Them's fightin' words, but Larry Ellison's company, Oracle, is already fighting with Google in court. Oracle (and Mr. Ellison) have accused Google of using Java code without permission.
"We just think they took our stuff," he said, referring to Java technology Oracle claims is used in Android development tools without permission. He went on to say that what Mr. Page did (according to Mr. Ellison) was "evil," making a distinction between actions and the man.
Moving on to Steve Jobs, Mr. Ellison said that he was brilliant, "He was our Edison. He was our Picaso. He was an incredible inventor."
In yesterday's mention of the CBS teaser video, I noted that when Charlie Rose asked what would happen to Apple without Steve Jobs, Mr. Ellison said:
We already know [what will happen to Apple without Steve]. We conducted the experiment. I mean, it’s been done. We saw Apple with Steve Jobs [raises hand]. We saw Apple without Steve Jobs [lowers hand]. We saw Apple with Steve Jobs [raises hand again]. Now, we’re gonna see Apple without Steve Jobs [lowers hand hand again].
It was a shrewd edit point by CBS to get folks interested in the full interview, but as noted above, Mr. Ellison's full comments offer a far more nuanced interpretation.
Mr. Rose said, "So you're shorting Apple," using stock terminology to say Mr. Ellison was betting that Apple would fall.
Mr. Ellison fired right back, however, saying, "I'm not shorting Apple. I like Tim Cook. I think there are a lot of talented people over there."
Charlie Rose challenged this, saying, "You just said Apple is going down without Steve Jobs. That's exactly what you said!"
"OK," Mr. Ellison said. "I'll say it publicly. Steve Jobs is irreplaceable. I don't see how...they will not be nearly so successful because he's gone."
Charlie Rose then showed why he is among the most respected interviewers in the business by asking, "Did you watch him die?"
That's a hard question,but it drew out a story about Mr. Ellison watching Steve Jobs's health deteriorate. He added that he reached a point where he decided that the medication he was on to fight his health problems was going to stop.

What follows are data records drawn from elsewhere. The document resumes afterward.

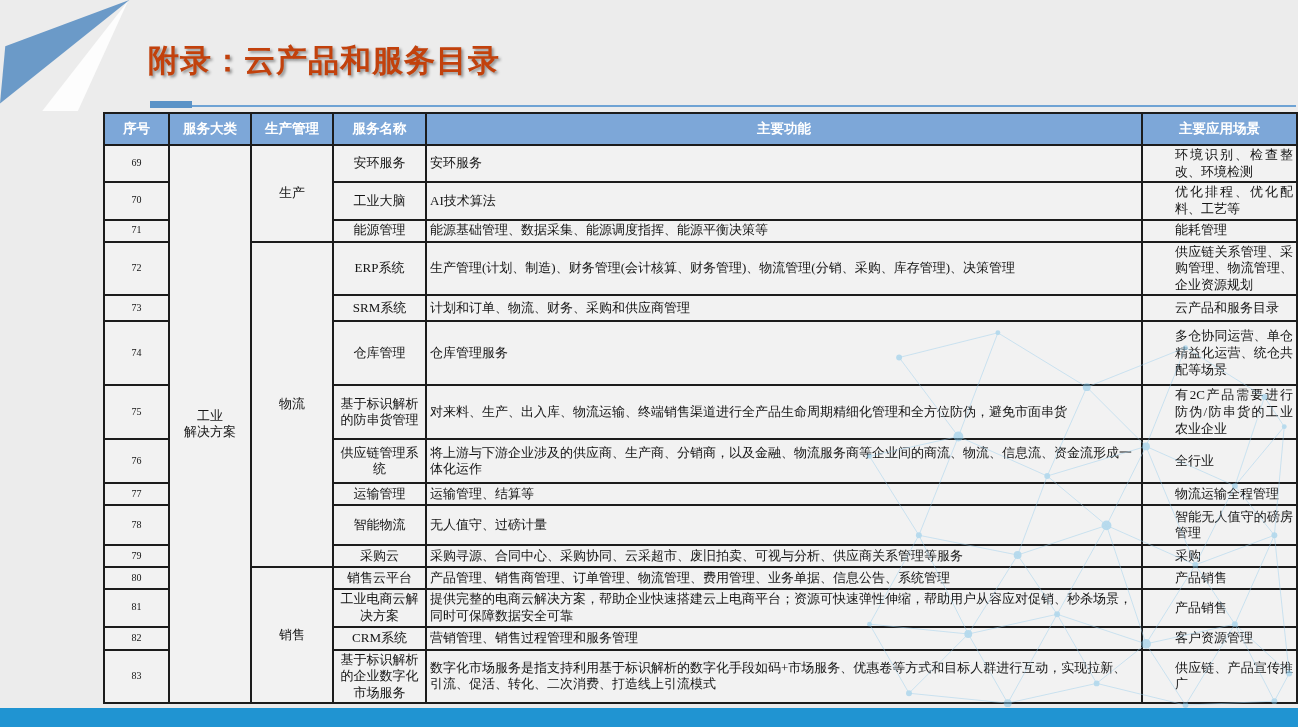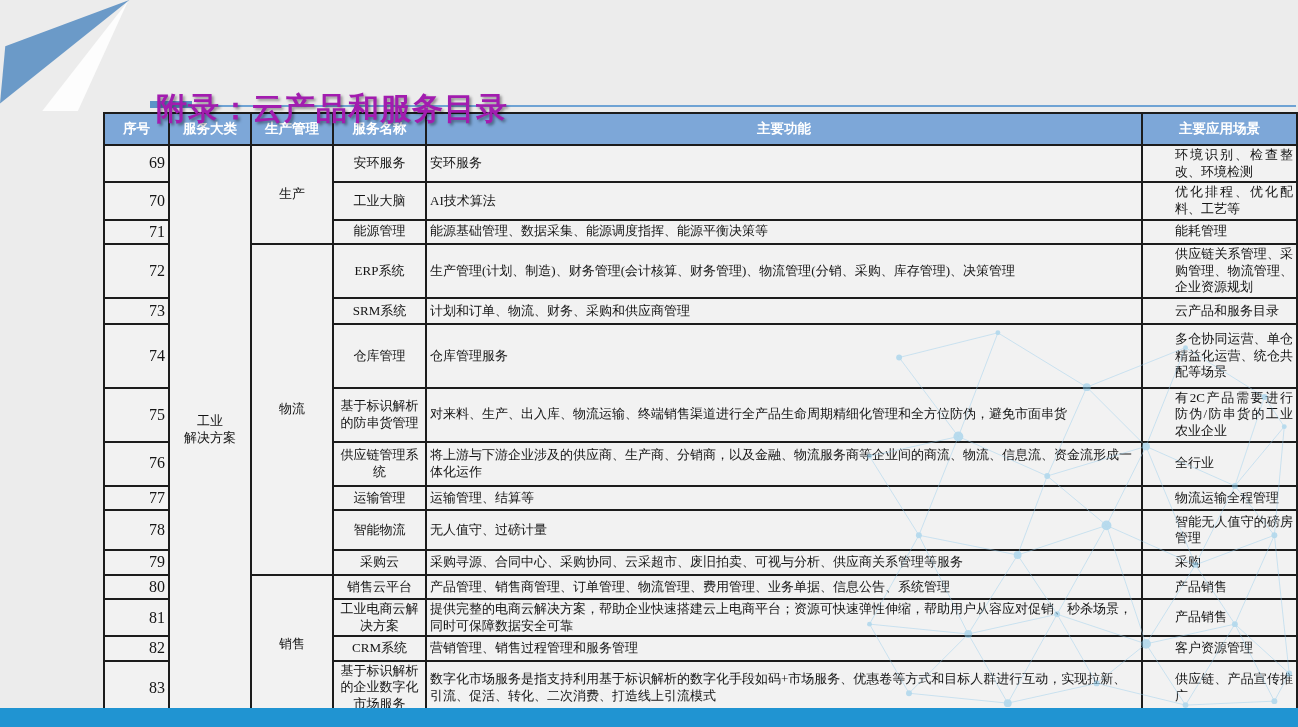--- a/index.html
+++ b/index.html
@@ -24,12 +24,11 @@
   }
   
   .title{
-    position:absolute;left:156px;top:40px;z-index:4;
-    font-size:31px;font-weight:bold;color:#a21caf;
+    position:absolute;left:148px;top:40px;z-index:4;
+    font-size:31px;font-weight:bold;color:#c2410c;
     letter-spacing:1px;
     text-shadow:2px 2px 3px rgba(0,0,0,.4);
     font-family:"Liberation Sans","DejaVu Sans",sans-serif;
-    margin-top:48px;
   }
   .divider-line{position:absolute;left:150px;top:105px;width:1146px;height:2px;background:#6fa3d4;z-index:2;}
   .divider-accent{position:absolute;left:150px;top:101px;width:42px;height:7px;background:#5b93c7;z-index:2;}

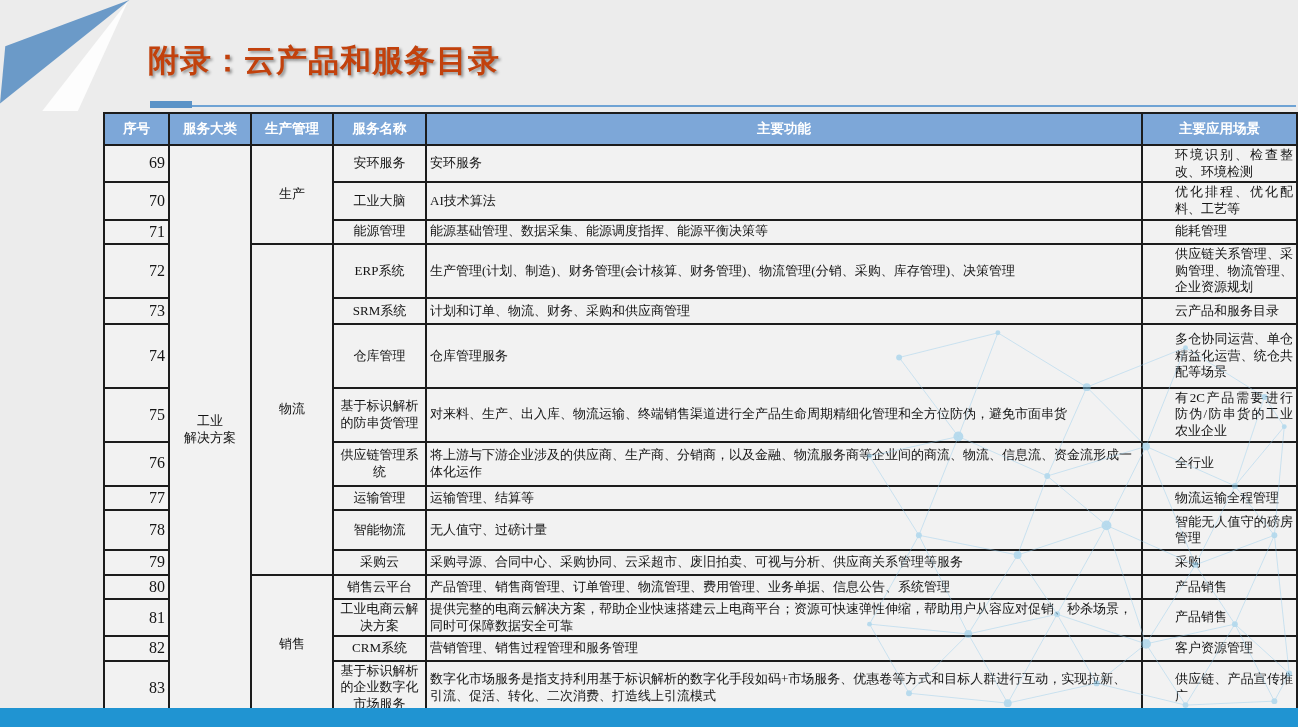--- a/index.html
+++ b/index.html
@@ -46,7 +46,7 @@
     font-family:"Liberation Serif","DejaVu Serif",serif;
     vertical-align:middle;padding:1px 3px;
   }
-  td.no{text-align:right;font-size:16px;}
+  td.no{text-align:center;font-size:10px;}
   td.cat,td.sub{text-align:center;}
   td.nm{text-align:center;}
   td.fn{text-align:left;}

"He just pulled off the meds, I think on a Saturday or Sunday, and by the following Wednesday he was gone."
"There is no other Steve Jobs?" Mr. Rose asked.
Mr. Ellison replied that, "My eulogy began, 'I guess we're all told no one is irreplaceable I don't believe that.'"
The last two minutes of the interview are spent talking about the NSA's surveillance of communications within the U.S., a surveillance program that makes extensive use of Oracle's high-end database software.
Mr. Ellison said that he supports what the NSA is doing, calling it essential and noting that President Obama had called it essential. Mr. Rose asked at what point it could become a problem, and Larry Ellison said that it would cross a line if NSA surveillance became a tool to target political opponents.
Mr. Rose specified that Mr. Ellison refused to specify where the line was. Of course, Mr. Ellison's thoughts aren't going to play much of a role in policy, even though he's the third richest person in the U.S. It was interesting, however, to hear his take.